• _Task prompt_
Reproduce all the records word for word. Omit images.
── Task input
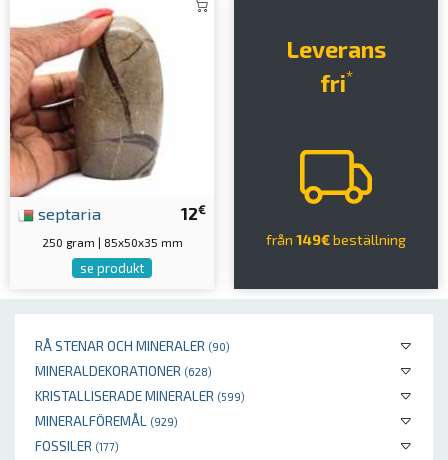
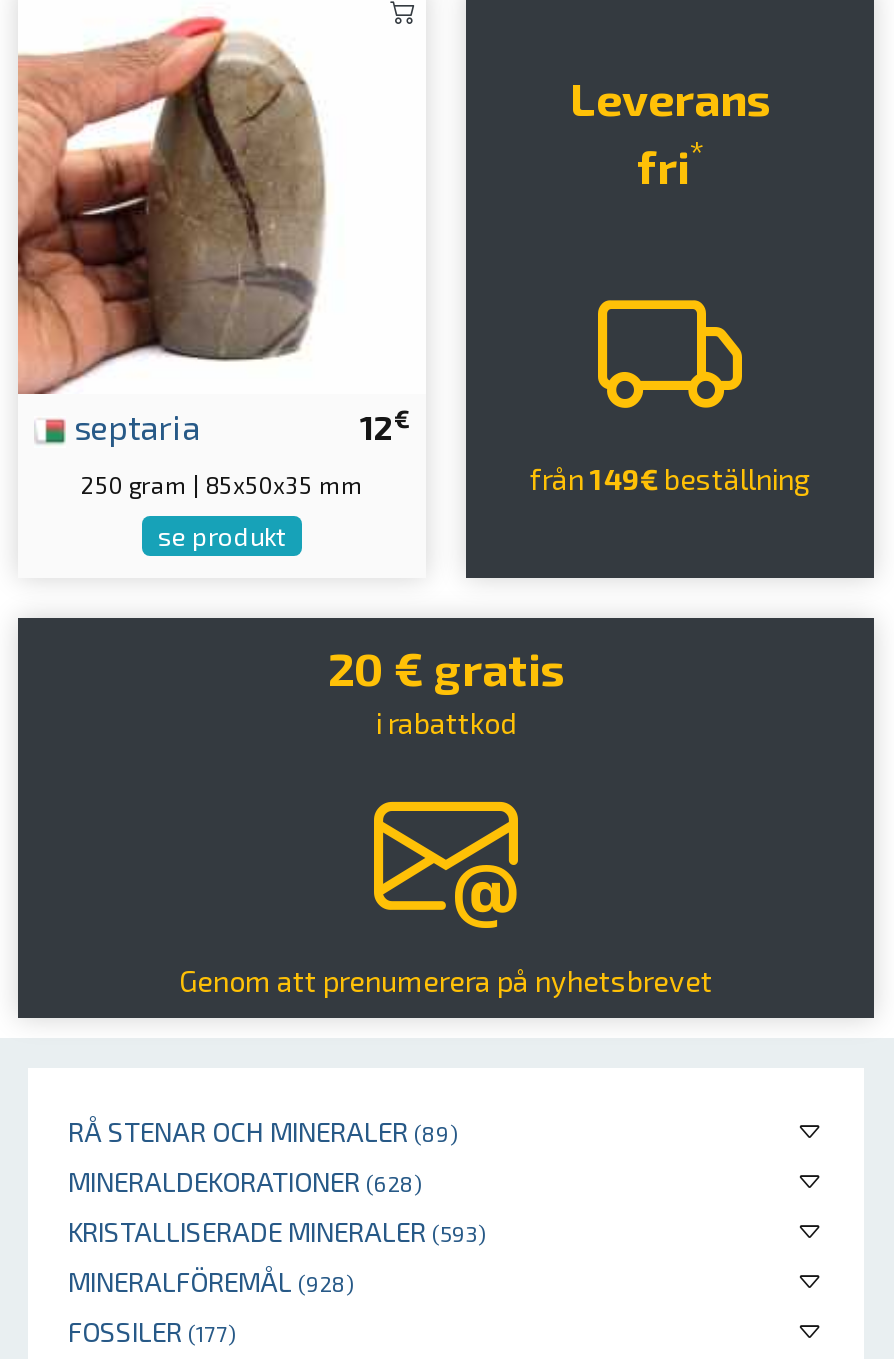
+ [image]
+ 20 € gratis
+ i rabattkod

+ Genom att prenumerera på nyhetsbrevet

- RÅ STENAR OCH MINERALER (90)
+ RÅ STENAR OCH MINERALER (89)

- KRISTALLISERADE MINERALER (599)
+ KRISTALLISERADE MINERALER (593)

- MINERALFÖREMÅL (929)
+ MINERALFÖREMÅL (928)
────
• _Exercise answer_
+ [image]
+ 20 € gratis
+ i rabattkod

+ Genom att prenumerera på nyhetsbrevet

- RÅ STENAR OCH MINERALER (90)
+ RÅ STENAR OCH MINERALER (89)

- KRISTALLISERADE MINERALER (599)
+ KRISTALLISERADE MINERALER (593)

- MINERALFÖREMÅL (929)
+ MINERALFÖREMÅL (928)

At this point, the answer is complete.